This case report presents the first known case of a brainstem glioblastoma multiforme (GBM) in a patient with neurofibromatosis type 1 (NF1). While research has proposed that larger germ-line mutations in NF1 may be the driving factor that predisposes patients with NF1 to high-grade astrocytomas, this patient had a nonsense mutation in the NF1 gene, suggesting a variant tumorigenesis. Limited data on targeted immunotherapy for NF1 patients with a GBM have been reported and more data are required before targeted therapies could be proven as second-line treatment options.

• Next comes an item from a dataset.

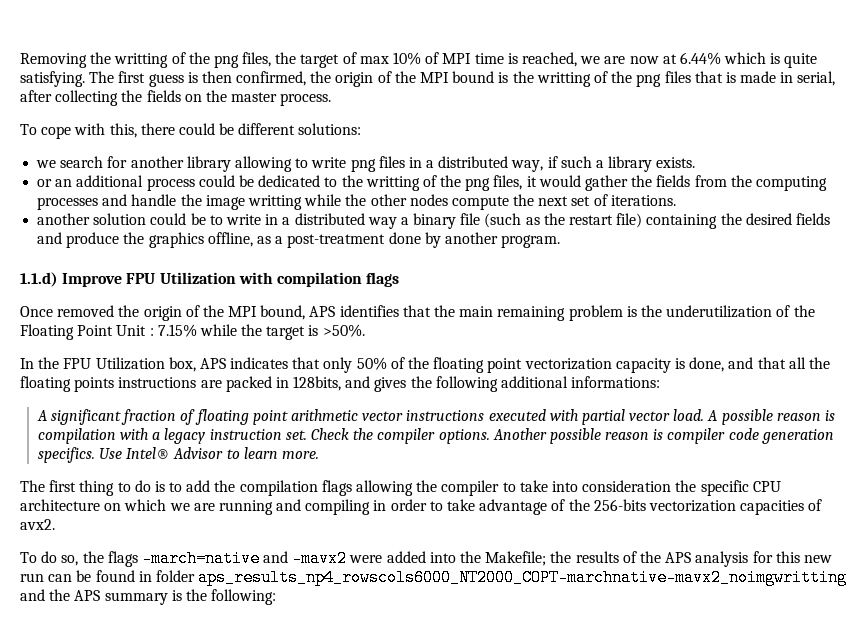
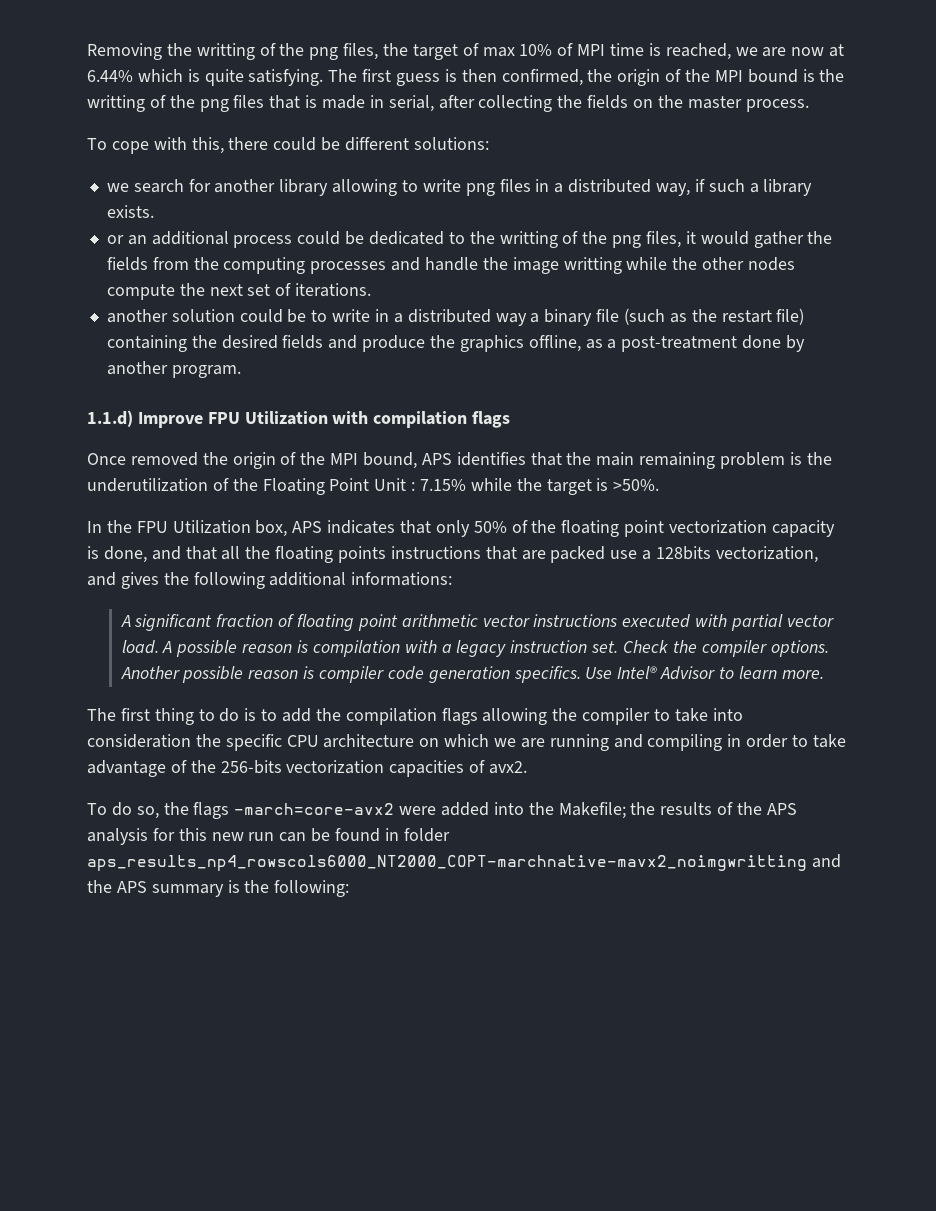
- In the FPU Utilization box, APS indicates that only 50% of the floating point vectorization capacity is done, and that all the floating points instructions are packed in 128bits, and gives the following additional informations:
+ In the FPU Utilization box, APS indicates that only 50% of the floating point vectorization capacity is done, and that all the floating points instructions that are packed use a 128bits vectorization, and gives the following additional informations:
- To do so, the flags -march=native and -mavx2 were added into the Makefile; the results of the APS analysis for this new run can be found in folder aps_results_np4_rowscols6000_NT2000_COPT-marchnative-mavx2_noimgwritting and the APS summary is the following:
+ To do so, the flags -march=core-avx2 were added into the Makefile; the results of the APS analysis for this new run can be found in folder aps_results_np4_rowscols6000_NT2000_COPT-marchnative-mavx2_noimgwritting and the APS summary is the following:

  • Glioblastoma multiforme
  • neurofibromatosis type 1
  • immunotherapy
  • brainstem

While associations between neurofibromatosis type 1 (NF1) and CNS tumors, such as optic pathway gliomas and low-grade brainstem gliomas are well established, the prevalence of glioblastoma multiforme (GBM) in NF1 is less common (1-3). However, patients with NF1 are at a 10- to 50-fold increased risk of developing high-grade gliomas compared to those without NF1 (4). Typically, GBMs in NF1 patients are treated with concurrent radiotherapy and temozolomide (TMZ), which is standard of care for sporadic GBM patients (5, 6).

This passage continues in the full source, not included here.